INSTRUCTIONS TO FOLLOW:
Each line of the data must be given back verbatim, with pictures removed.
DATASET EXCERPTS START
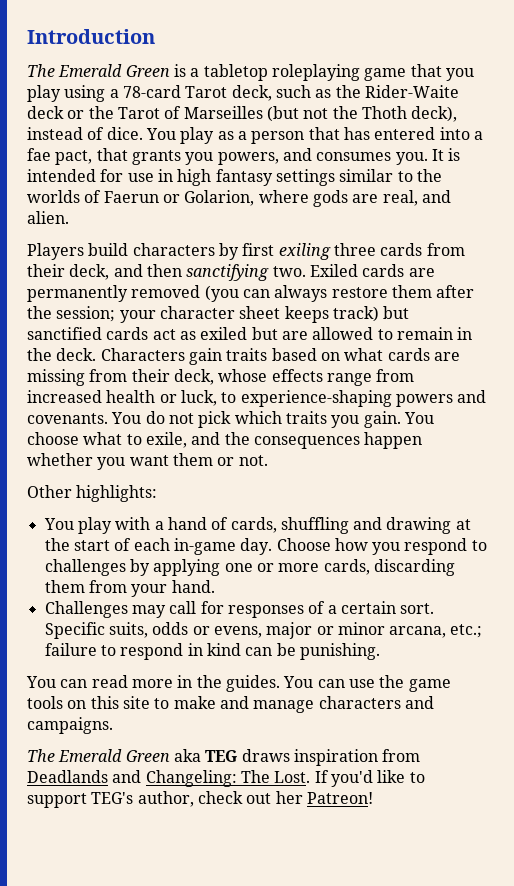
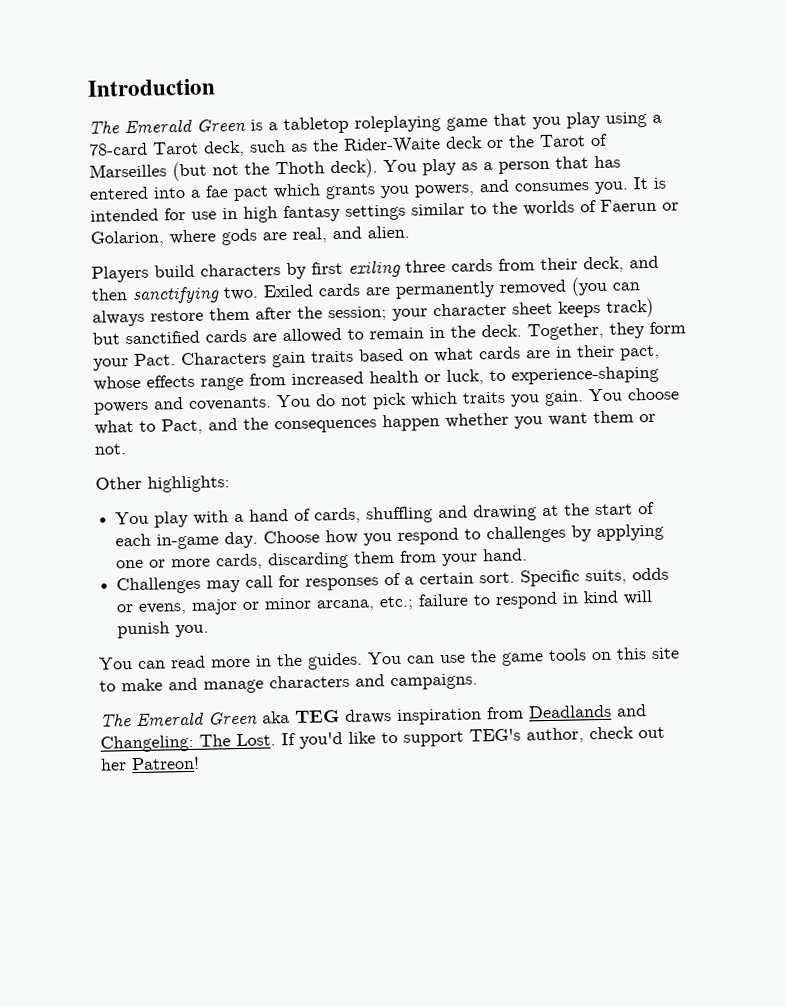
- The Emerald Green is a tabletop roleplaying game that you play using a 78-card Tarot deck, such as the Rider-Waite deck or the Tarot of Marseilles (but not the Thoth deck), instead of dice.
+ The Emerald Green is a tabletop roleplaying game that you play using a 78-card Tarot deck, such as the Rider-Waite deck or the Tarot of Marseilles (but not the Thoth deck).
- You play as a person that has entered into a fae pact, that grants you powers, and consumes you.
+ You play as a person that has entered into a fae pact which grants you powers, and consumes you.
- Exiled cards are permanently removed (you can always restore them after the session; your character sheet keeps track) but sanctified cards act as exiled but are allowed to remain in the deck.
+ Exiled cards are permanently removed (you can always restore them after the session; your character sheet keeps track) but sanctified cards are allowed to remain in the deck.
+ Together, they form your Pact.
- Characters gain traits based on what cards are missing from their deck, whose effects range from increased health or luck, to experience-shaping powers and covenants.
+ Characters gain traits based on what cards are in their pact, whose effects range from increased health or luck, to experience-shaping powers and covenants.
- You choose what to exile, and the consequences happen whether you want them or not.
+ You choose what to Pact, and the consequences happen whether you want them or not.
- Specific suits, odds or evens, major or minor arcana, etc.; failure to respond in kind can be punishing.
+ Specific suits, odds or evens, major or minor arcana, etc.; failure to respond in kind will punish you.

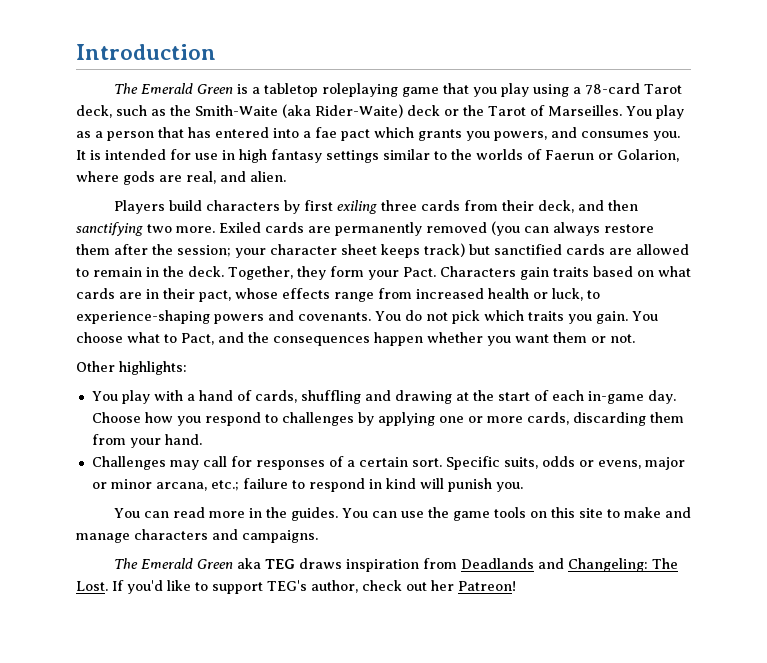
- The Emerald Green is a tabletop roleplaying game that you play using a 78-card Tarot deck, such as the Rider-Waite deck or the Tarot of Marseilles (but not the Thoth deck).
+ The Emerald Green is a tabletop roleplaying game that you play using a 78-card Tarot deck, such as the Smith-Waite (aka Rider-Waite) deck or the Tarot of Marseilles.
- Players build characters by first exiling three cards from their deck, and then sanctifying two.
+ Players build characters by first exiling three cards from their deck, and then sanctifying two more.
DATASET EXCERPTS END
THE COMPLETED TASK:
- The Emerald Green is a tabletop roleplaying game that you play using a 78-card Tarot deck, such as the Rider-Waite deck or the Tarot of Marseilles (but not the Thoth deck), instead of dice.
+ The Emerald Green is a tabletop roleplaying game that you play using a 78-card Tarot deck, such as the Rider-Waite deck or the Tarot of Marseilles (but not the Thoth deck).
- You play as a person that has entered into a fae pact, that grants you powers, and consumes you.
+ You play as a person that has entered into a fae pact which grants you powers, and consumes you.
- Exiled cards are permanently removed (you can always restore them after the session; your character sheet keeps track) but sanctified cards act as exiled but are allowed to remain in the deck.
+ Exiled cards are permanently removed (you can always restore them after the session; your character sheet keeps track) but sanctified cards are allowed to remain in the deck.
+ Together, they form your Pact.
- Characters gain traits based on what cards are missing from their deck, whose effects range from increased health or luck, to experience-shaping powers and covenants.
+ Characters gain traits based on what cards are in their pact, whose effects range from increased health or luck, to experience-shaping powers and covenants.
- You choose what to exile, and the consequences happen whether you want them or not.
+ You choose what to Pact, and the consequences happen whether you want them or not.
- Specific suits, odds or evens, major or minor arcana, etc.; failure to respond in kind can be punishing.
+ Specific suits, odds or evens, major or minor arcana, etc.; failure to respond in kind will punish you.

- The Emerald Green is a tabletop roleplaying game that you play using a 78-card Tarot deck, such as the Rider-Waite deck or the Tarot of Marseilles (but not the Thoth deck).
+ The Emerald Green is a tabletop roleplaying game that you play using a 78-card Tarot deck, such as the Smith-Waite (aka Rider-Waite) deck or the Tarot of Marseilles.
- Players build characters by first exiling three cards from their deck, and then sanctifying two.
+ Players build characters by first exiling three cards from their deck, and then sanctifying two more.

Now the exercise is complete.